Accompagnare è dare calore al cuore dell’altro, in modo che questi abbia il desiderio di ‘camminare nella notte’.
Con gli occhi ormai aperti, gli uomini scoprono se stessi e il loro posto nella comunità e compiono a ritroso quel percorso che era contrassegnato da distanza e solitudine.

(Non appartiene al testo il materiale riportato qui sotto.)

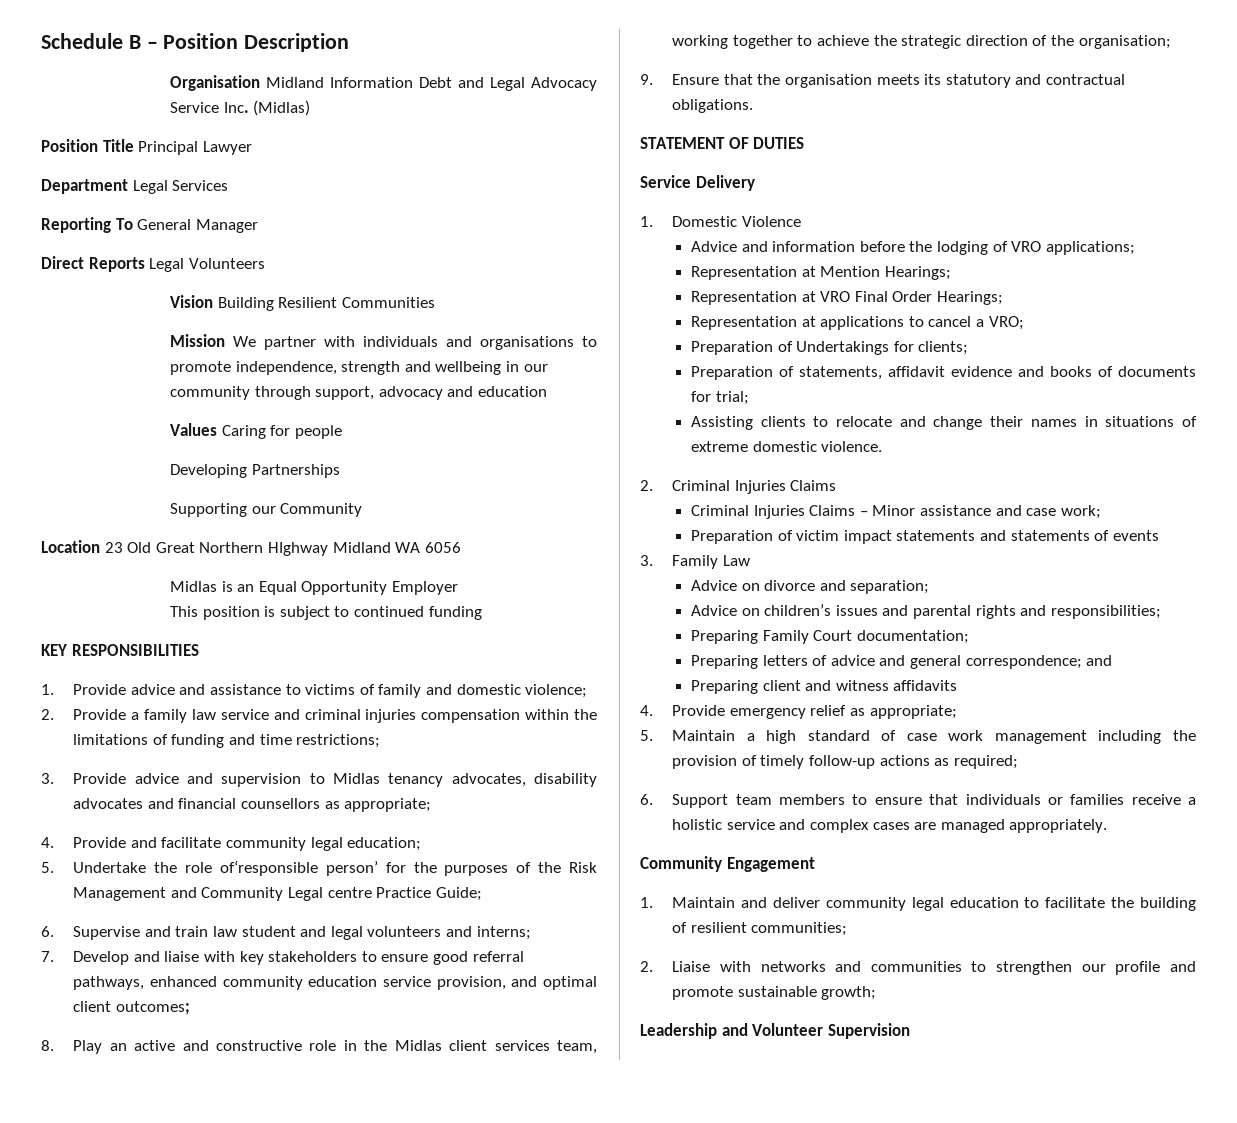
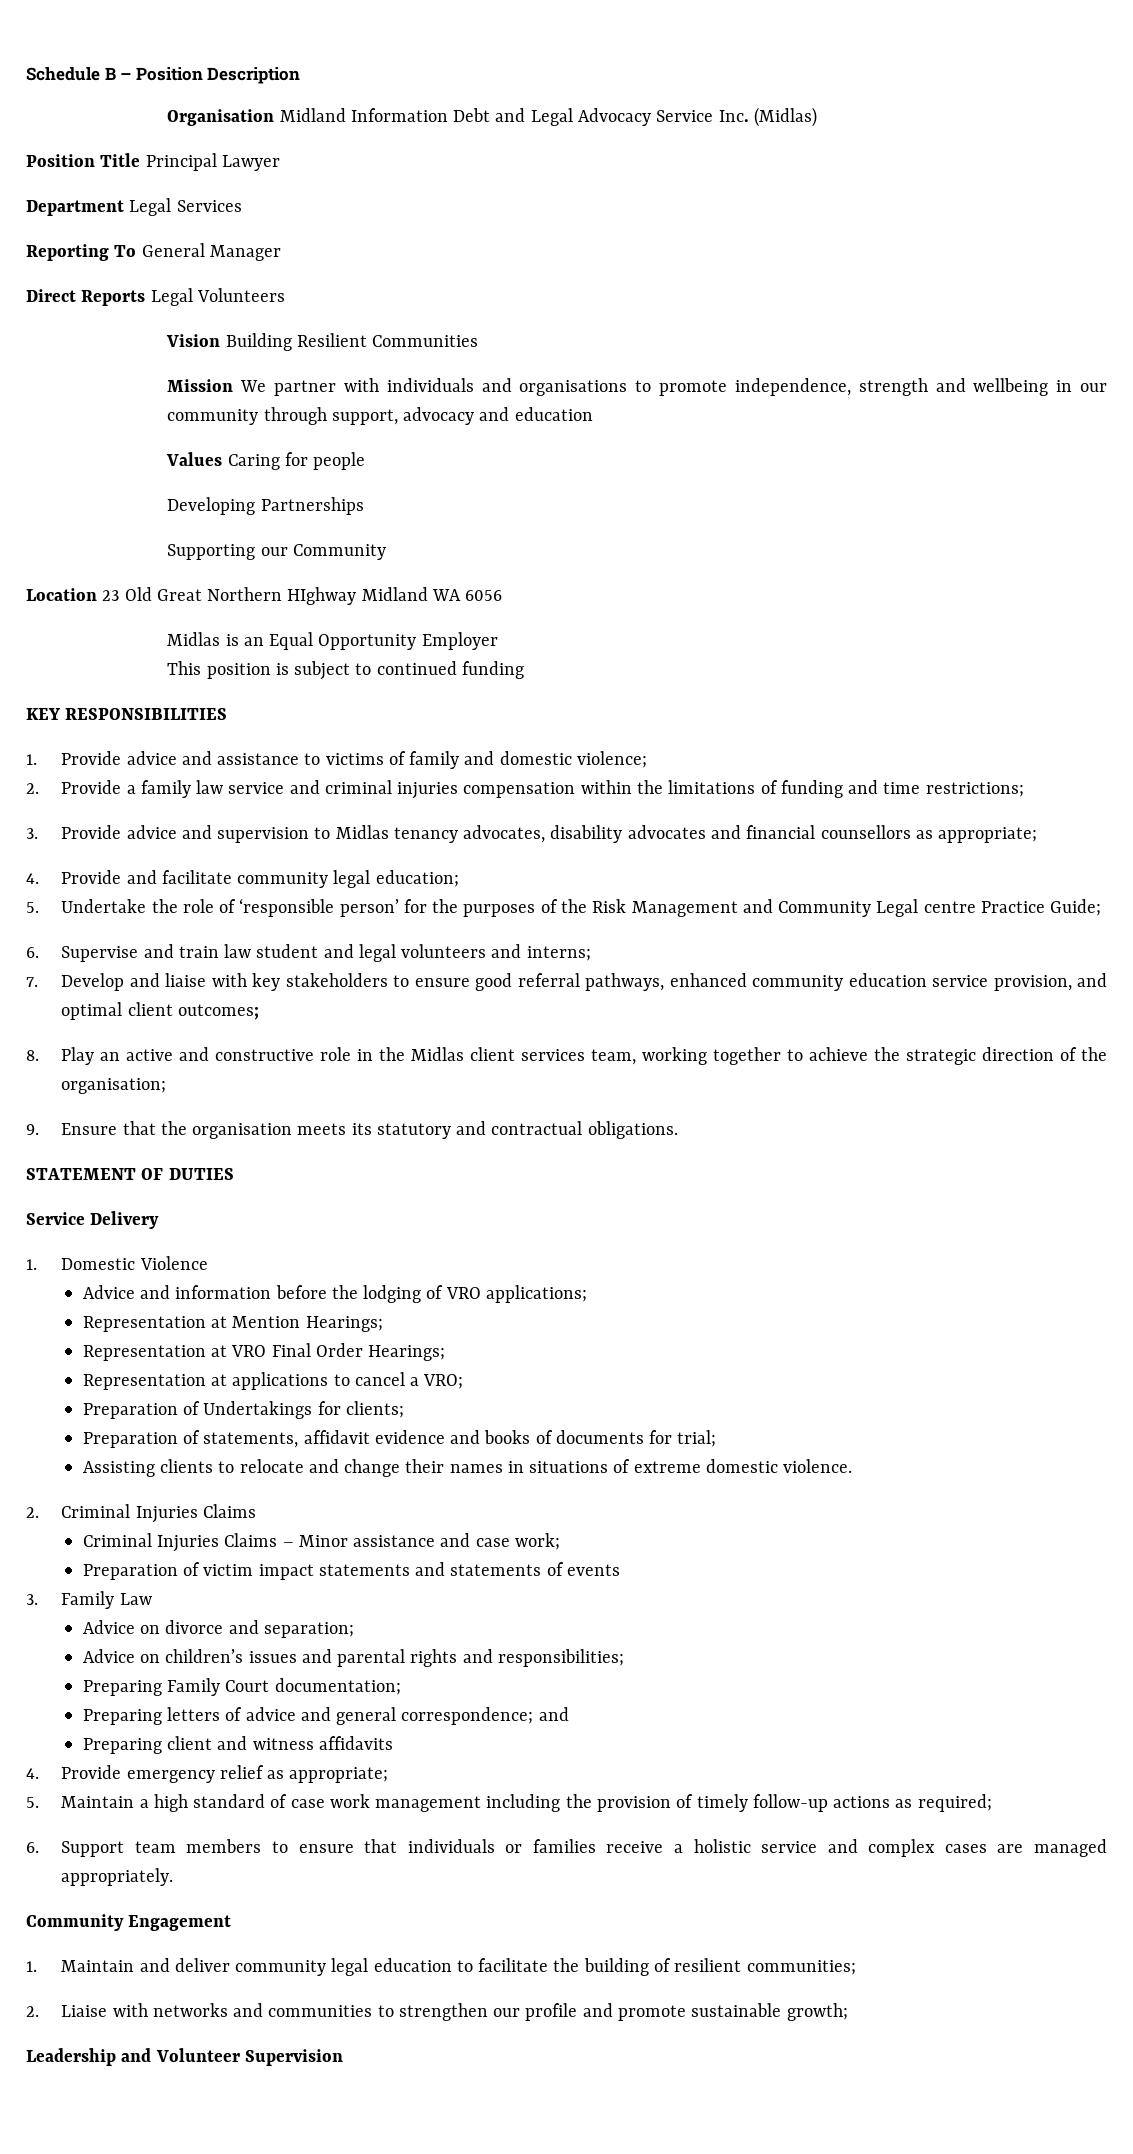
- 5. Undertake the role of‘responsible person’ for the purposes of the Risk Management and Community Legal centre Practice Guide;
+ 5. Undertake the role of ‘responsible person’ for the purposes of the Risk Management and Community Legal centre Practice Guide;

I due si alzano (“ed essi alzatisi”), si mettono in piedi: verbo che indica la resurrezione; essi stessi fanno esperienza di una rinascita. Il verbo indica anche l’alzarsi, il mettersi in piedi di un infermo che era sdraiato (cf. Lc 4,39 la suocera di Pietro; Lc 5,25 il paralitico). Leggendo queste sfumature, possiamo vedere come accompagnare significhi dunque mettere l’altro in condizione di alzarsi, di stare sulle proprie gambe e di camminare nella notte. Nella notte i due “tornarono verso Gerusalemme”, con un gesto che evoca un’inversione di rotta, un ritorno sui propri passi, tornando alla comunione con quella comunità da cui ci si era distanziati, scoprendo in essa il loro posto, la loro funzione.
I due hanno imparato da Gesù viandante lo stile della comunione, che comincia con l’ascolto: essi tornano in comunità e si mettono in comunione ascoltando: “trovarono riuniti gli Undici e quelli che erano con loro che dicevano”; mentre prima non avevano accolto la testimonianza delle donne, adesso possono ascoltare e accogliere. Essi tornati di nuovo in comunità donano la loro esperienza e la mettono a servizio nella comune testimonianza del risorto.
Sarà proprio questa condivisione di esperienze, questa comunione, questo mettere il proprio vissuto in comune, a vantaggio di tutti che provocherà la venuta di Cristo in mezzo a loro: il brano successivo inizia così: “Mentre essi parlavano di queste cose Gesù in persona stette in mezzo a loro e disse «Pace a voi»” (24,36).
Conclusione
Accompagnare una relazione intensa che ci costringe a metterci in cammino sulle strade spesso difficili e complicate del prossimo, strade di solitudine, strade in cui ci facciamo accanto a speranze legittime che sono state frustrate. Accompagnare che diventa provocazione alla libertà dell’altro, provocazione alla comunione. E quando la libertà dell’altro si decide per la comunione allora l’altro può stare sulle proprie gambe, tornare indietro, dare un senso al proprio cammino, ricordando che mentre percorreva la strada assieme al misterioso accompagnatore, si sentiva bruciare il cuore.